NHacker Next
login
▲AMD's Pre-Zen Interconnect: Testing Trinity's Northbridgechipsandcheese.com
84 points by zdw 3 days ago | 15 comments
Loading comments...
bee_rider 5 hours ago [-]
It is probably good that Chips and Cheese stays technical and objective. But, this was from the pre-Zen bad days of AMD, right? I wonder if a “where’d it all go wrong” post would be more interesting. Or, maybe more optimistically, “how’d this set things up for Zen.”
hajile 3 hours ago [-]
The interconnect didn't have very much to do with what went wrong or setting up for Zen.

AMD made a killer design with Athlon64 that should have taken over the entire industry and made them the largest hardware company on the planet. Instead, Intel leveraged their market position to make it economically infeasible for computer manufacturers to buy AMD chips.

AMD was out of money which limited options. Denard Scaling had just failed, but Moore's Law was still in effect and multithreading was hyped as the future of everything. This made a big argument for lots of smaller cores and the most area-efficient way to do this was sharing less-used resources resulting in AMD betting big on small-core CMT.

At the same time, AMD's ATI division was under pressure to make a new, flexible GPU design (that became GCN) and the cult of Nvidia (even knowingly shipping massive numbers of defective chips then having a worse GPU than GCN still wasn't enough to lose market dominance).

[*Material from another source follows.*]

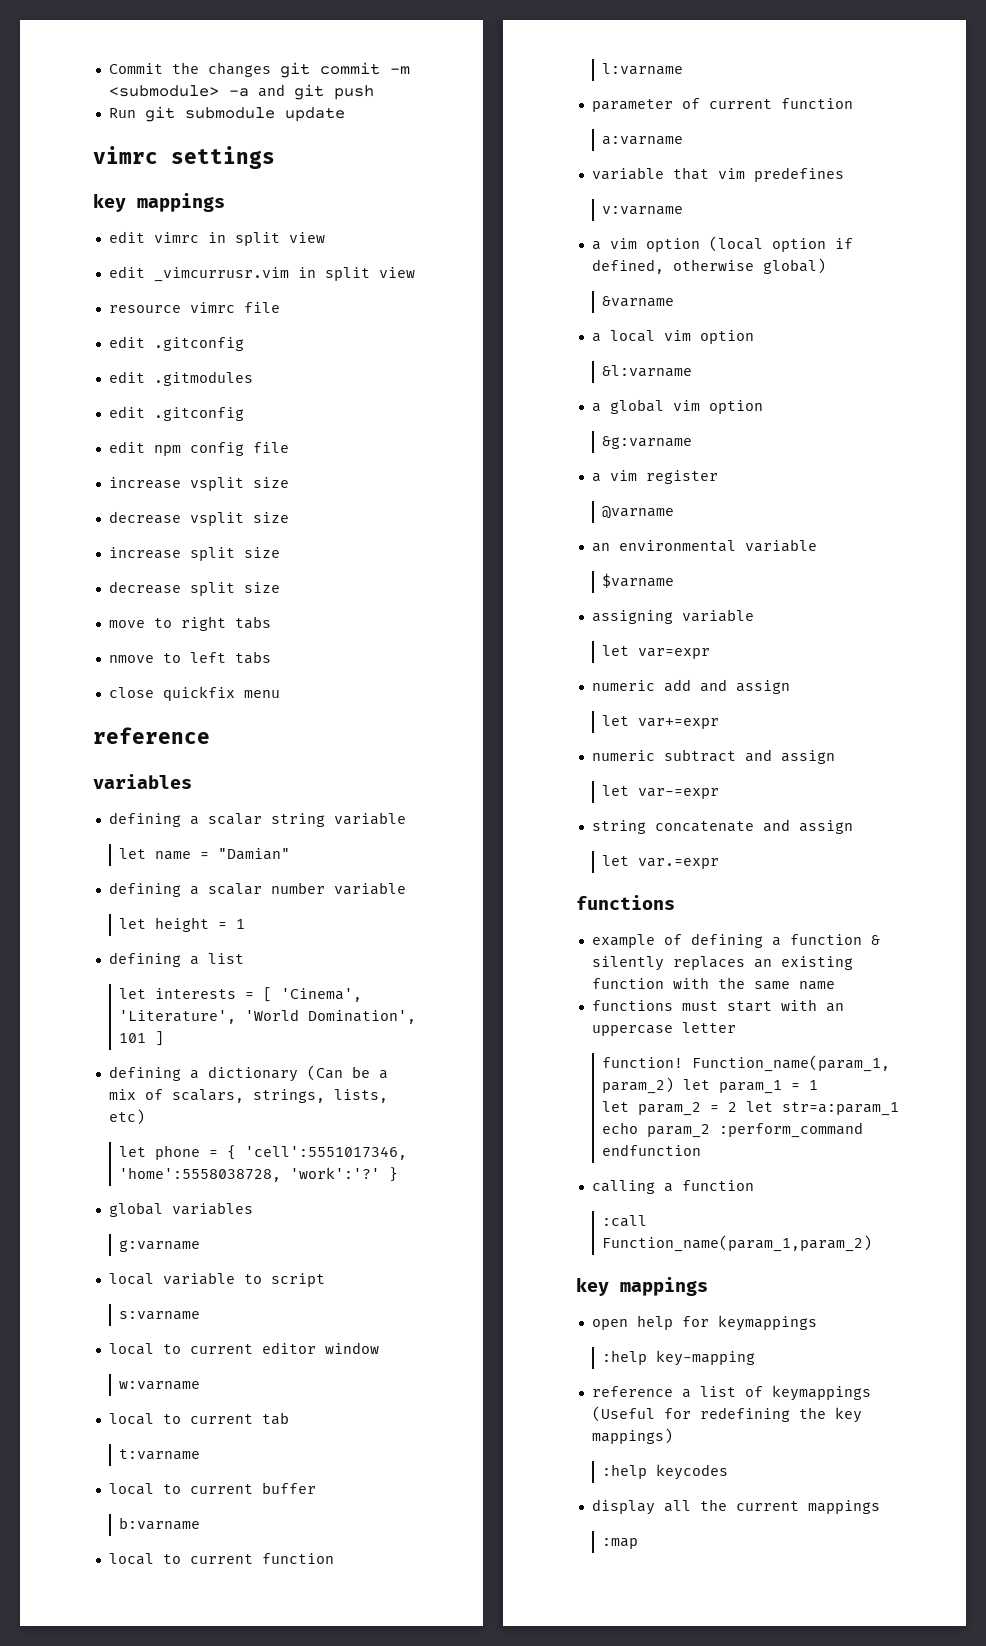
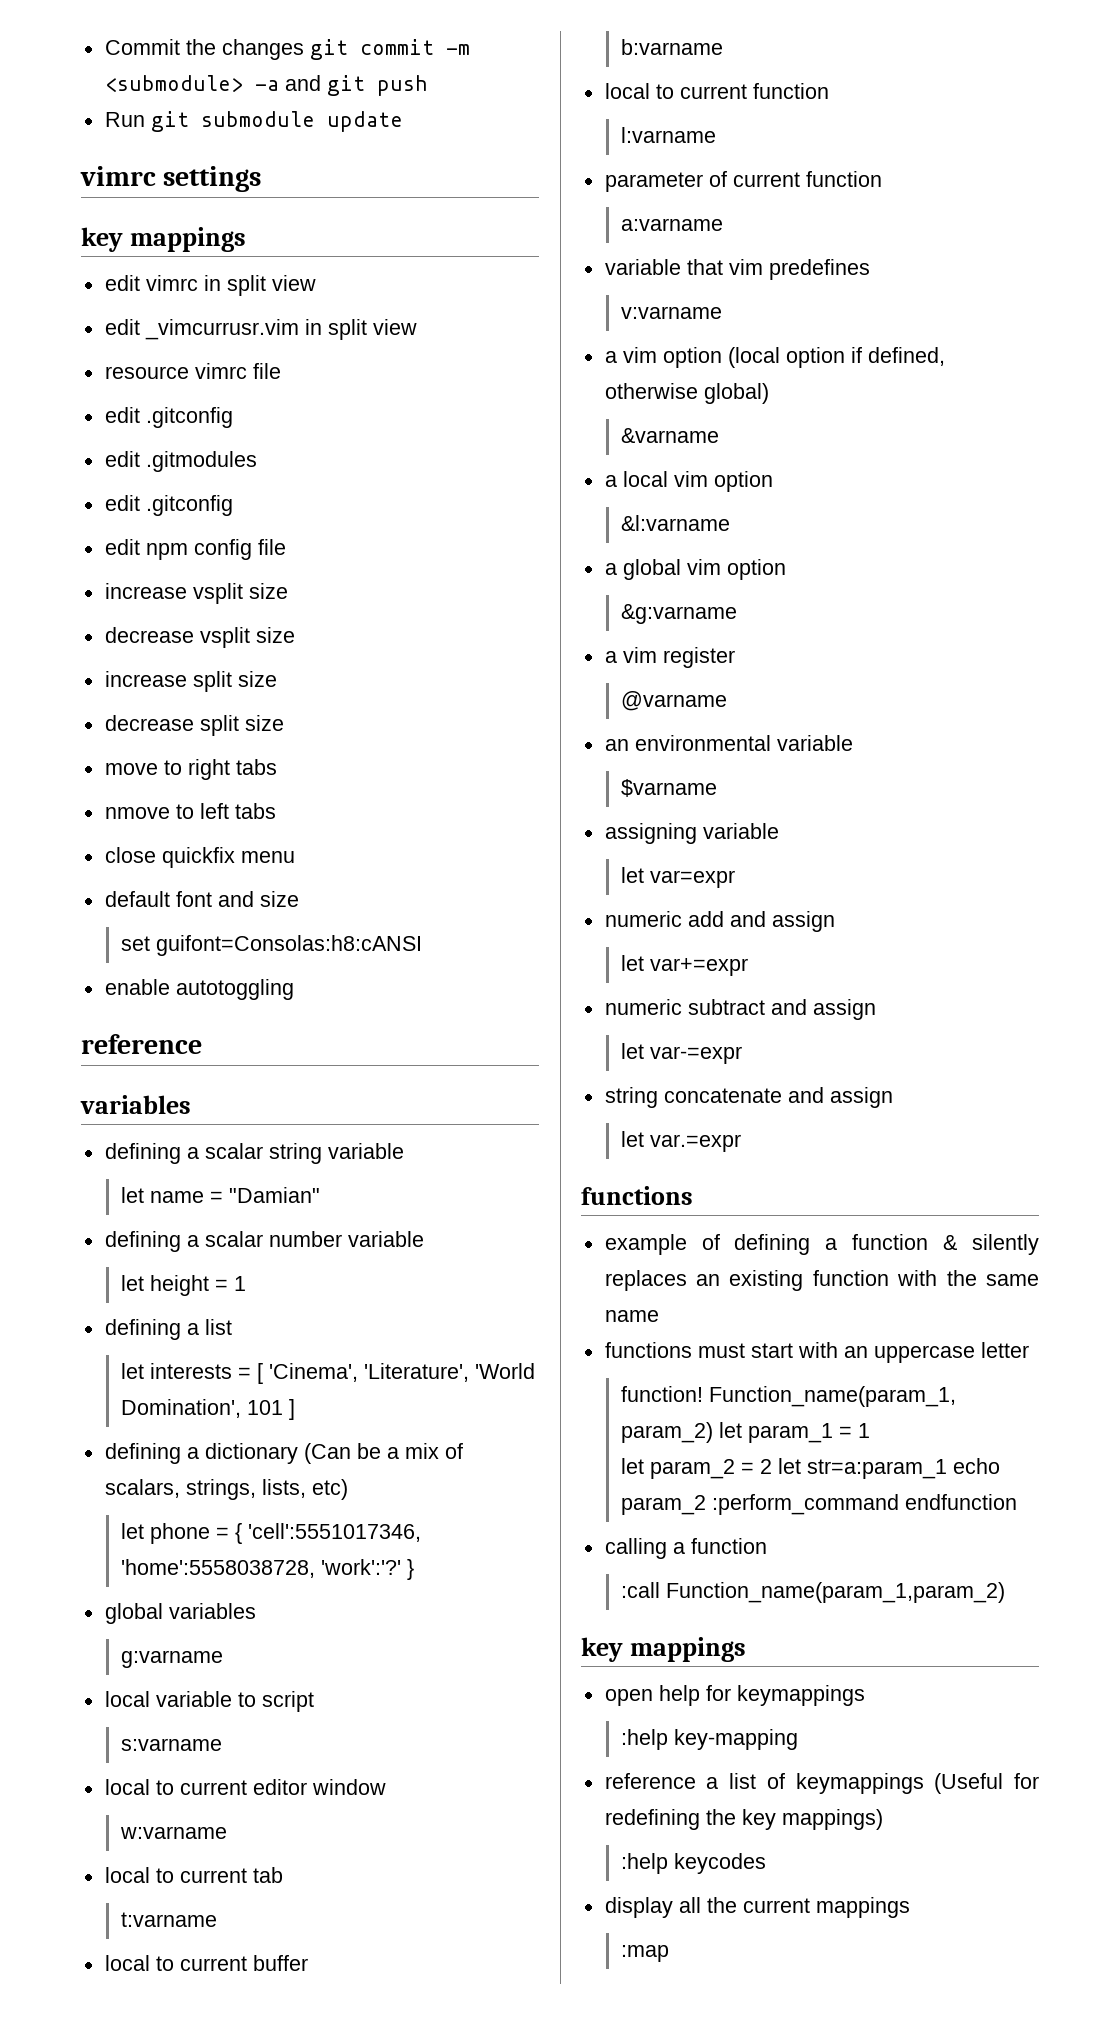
+ default font and size
+ set guifont=Consolas:h8:cANSI
+ enable autotoggling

The interconnect was a lower-priority redesign, so they slapped a bandaid on it and pushed the redesign down the road.

ahartmetz 3 hours ago [-]
I think you're being too nice about Bulldozer. It really was a big fat unforced error. Approximately no one wants to buy a CPU that's significantly slower than the last one at common (single core) tasks.

Today, Intel is still selling more CPUs than AMD in most market segments even though they are usually worse.

Zardoz84 2 hours ago [-]
They Bett too soon on having a high number of cores. And latter evolution of that microarchitecture wasn't bad.

From a proud ex user of a FX8370E

Tuna-Fish 2 hours ago [-]
Lower single core throughput with more cores is just always a bad bet. Existing software runs better on faster cores, people buy hardware to run existing software, and people write software to run well on hardware that other people already own.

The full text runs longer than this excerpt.